#### Source information:

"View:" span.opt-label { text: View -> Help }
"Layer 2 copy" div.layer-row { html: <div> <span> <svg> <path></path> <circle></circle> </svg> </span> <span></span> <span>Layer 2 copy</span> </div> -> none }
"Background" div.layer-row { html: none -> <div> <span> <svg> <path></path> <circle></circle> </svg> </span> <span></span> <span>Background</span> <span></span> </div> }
---
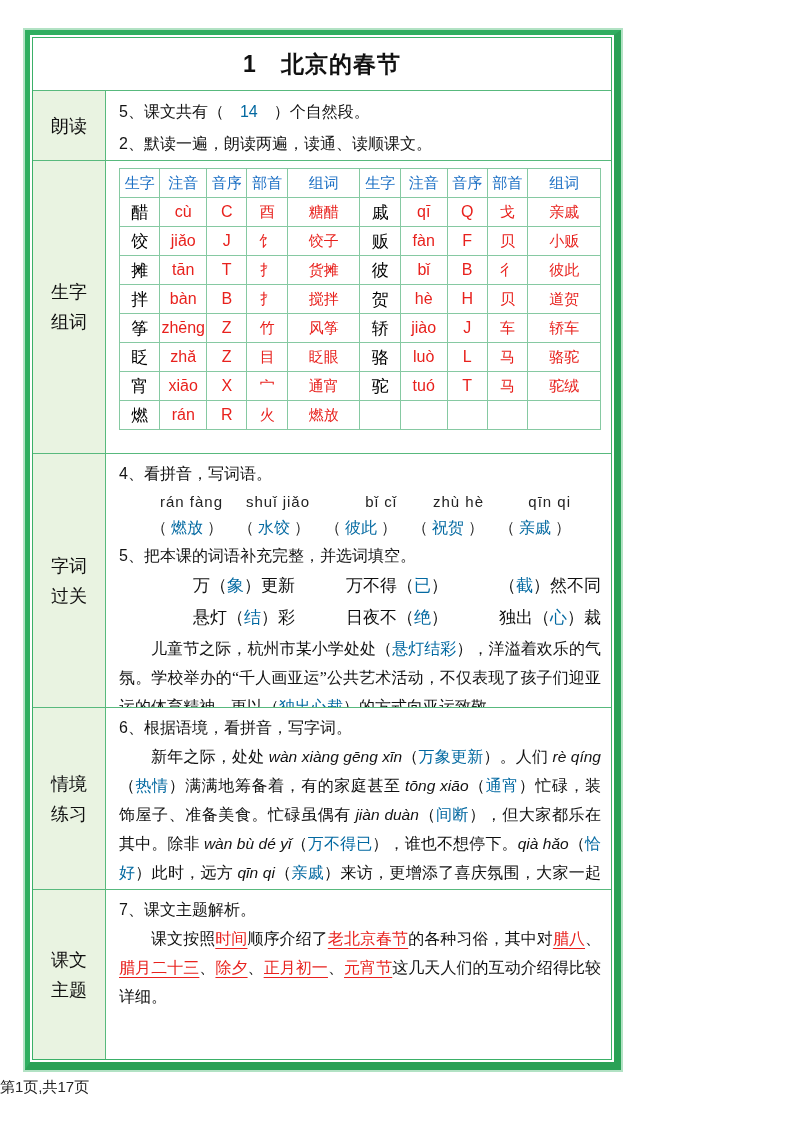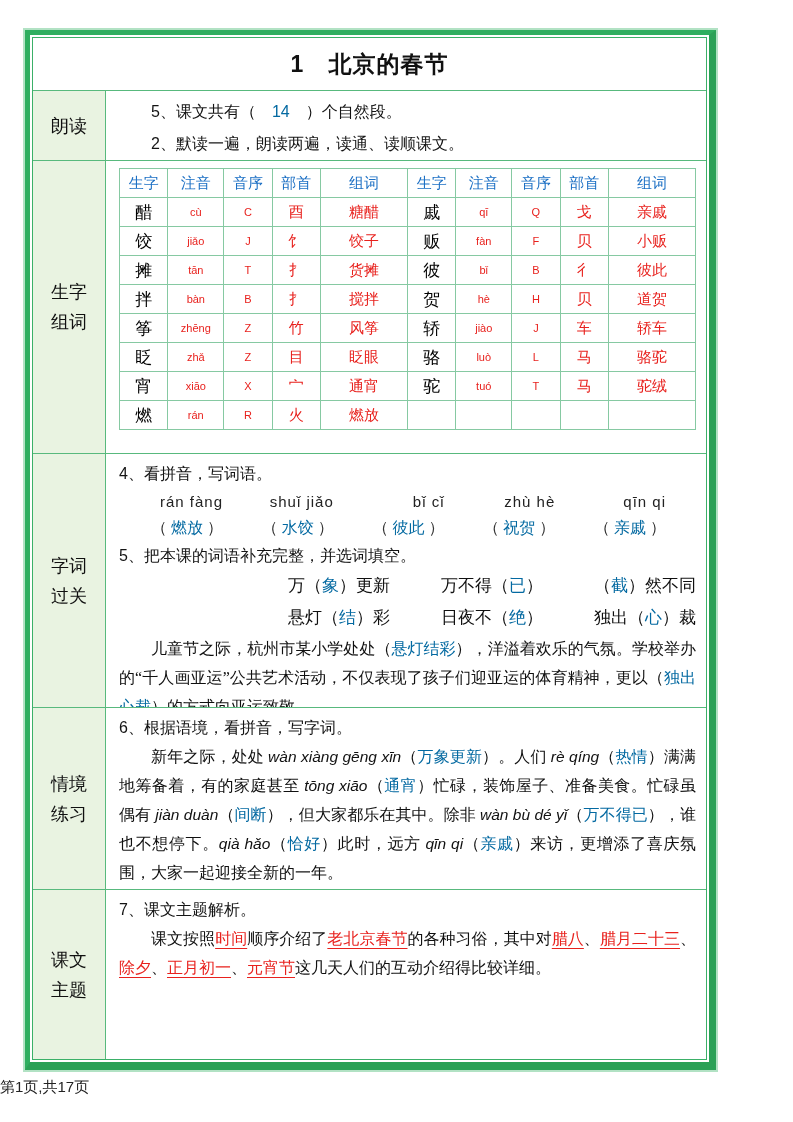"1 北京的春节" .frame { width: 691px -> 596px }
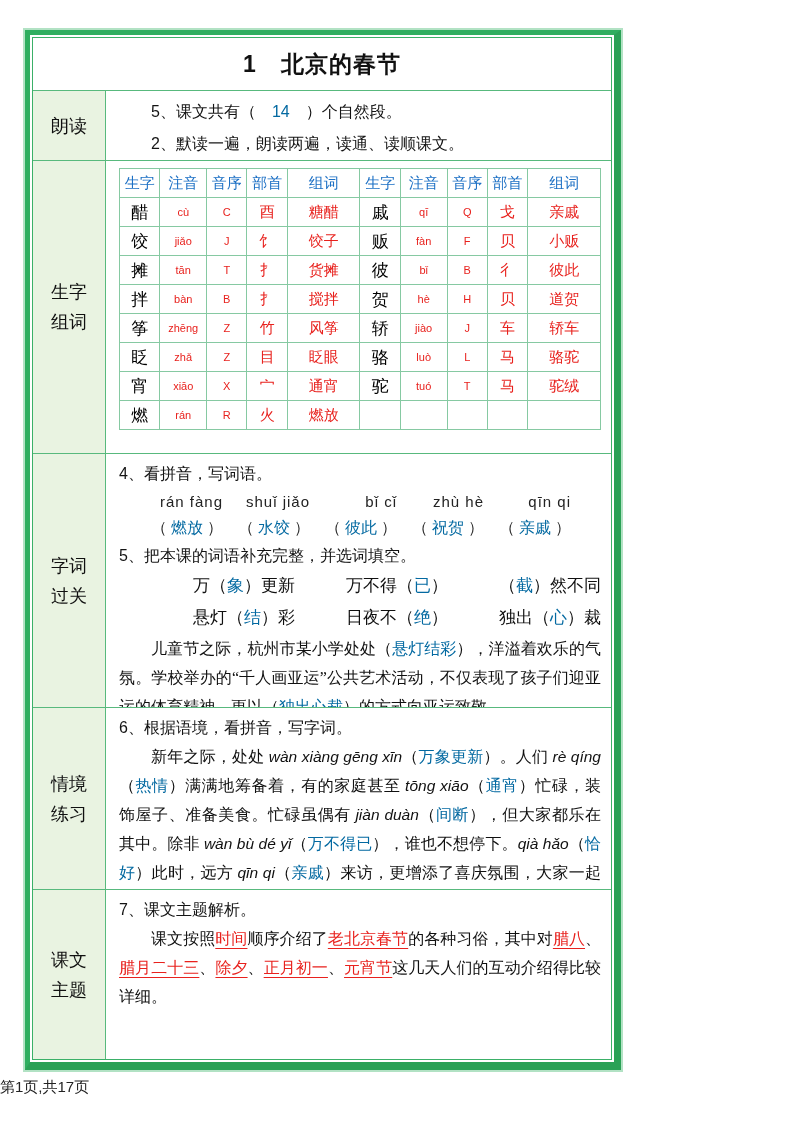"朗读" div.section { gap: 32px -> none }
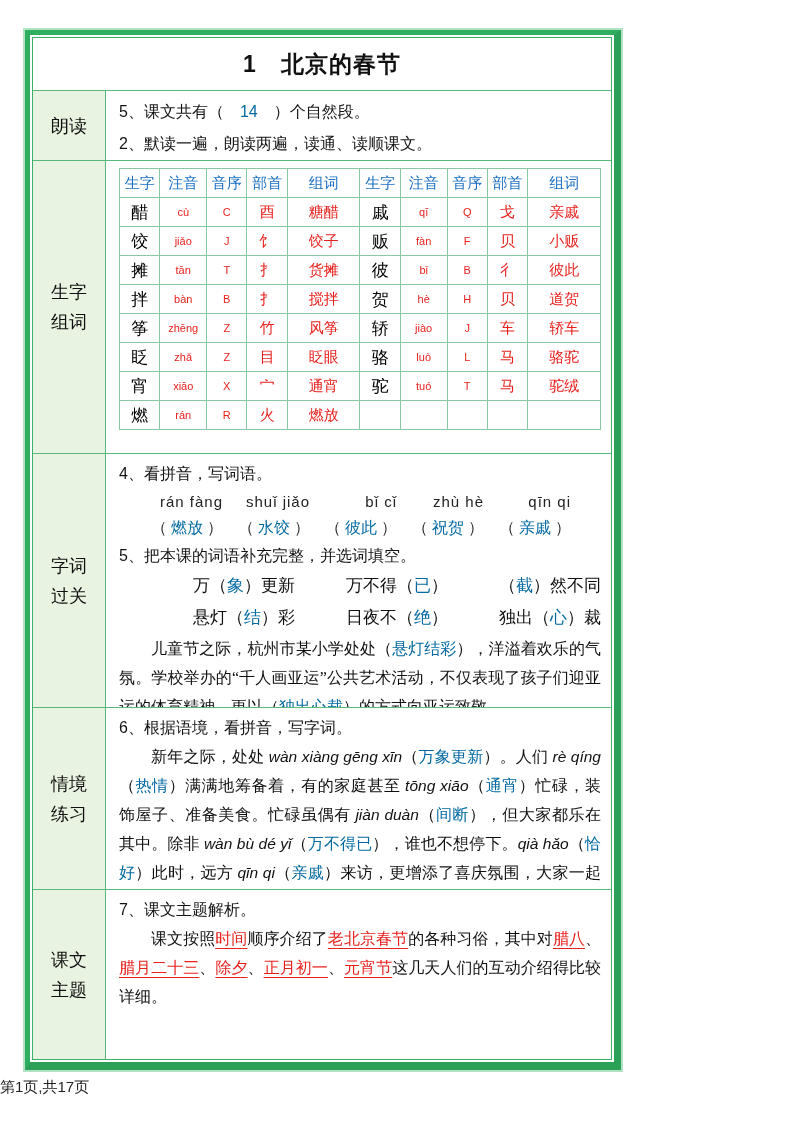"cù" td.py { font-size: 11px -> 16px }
---
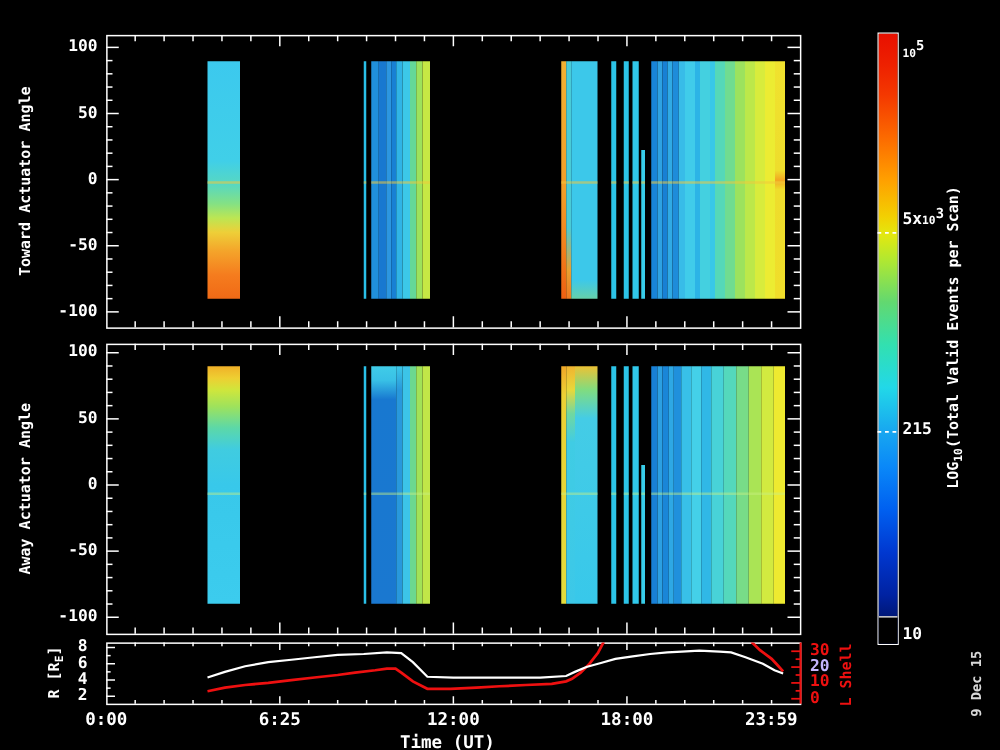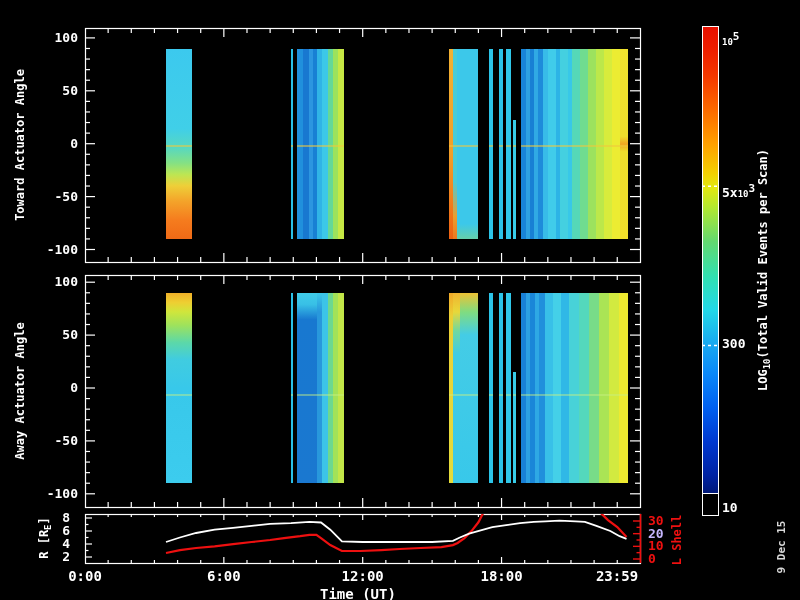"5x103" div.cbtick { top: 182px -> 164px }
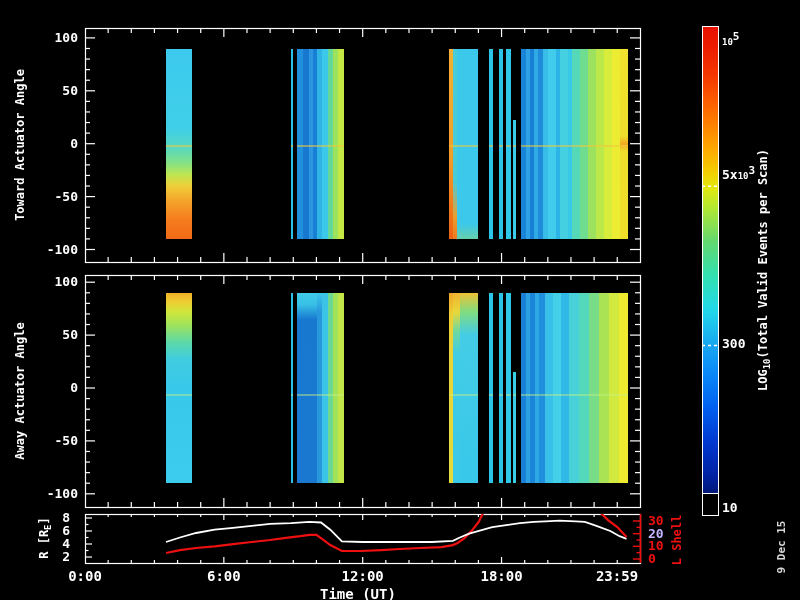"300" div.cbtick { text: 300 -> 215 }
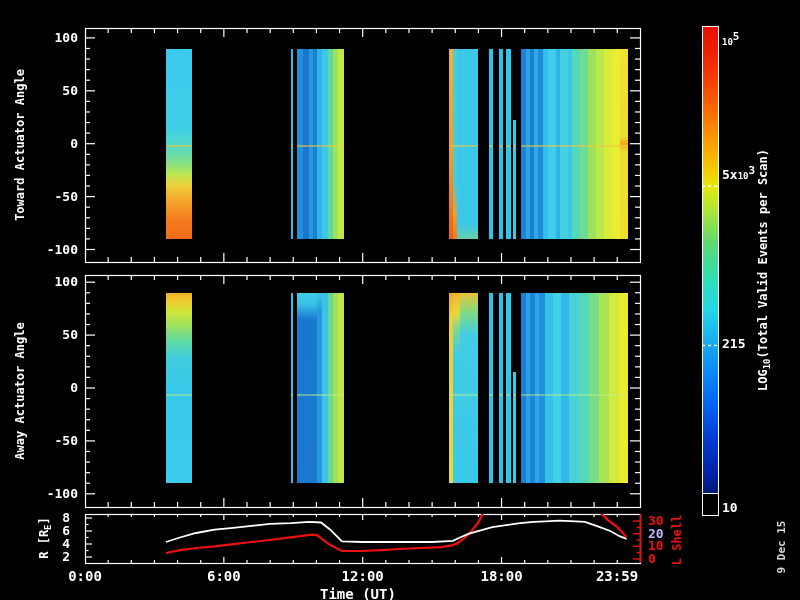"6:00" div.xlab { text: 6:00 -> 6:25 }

#### What the task requires:
Reproduce, word for word, only the lines in the records above from the line with "top: 182px ->" through the line with "text: 6:00 ->", including both ends; omit the pictures.

#### Exercise output:
"5x103" div.cbtick { top: 182px -> 164px }
"300" div.cbtick { text: 300 -> 215 }
"6:00" div.xlab { text: 6:00 -> 6:25 }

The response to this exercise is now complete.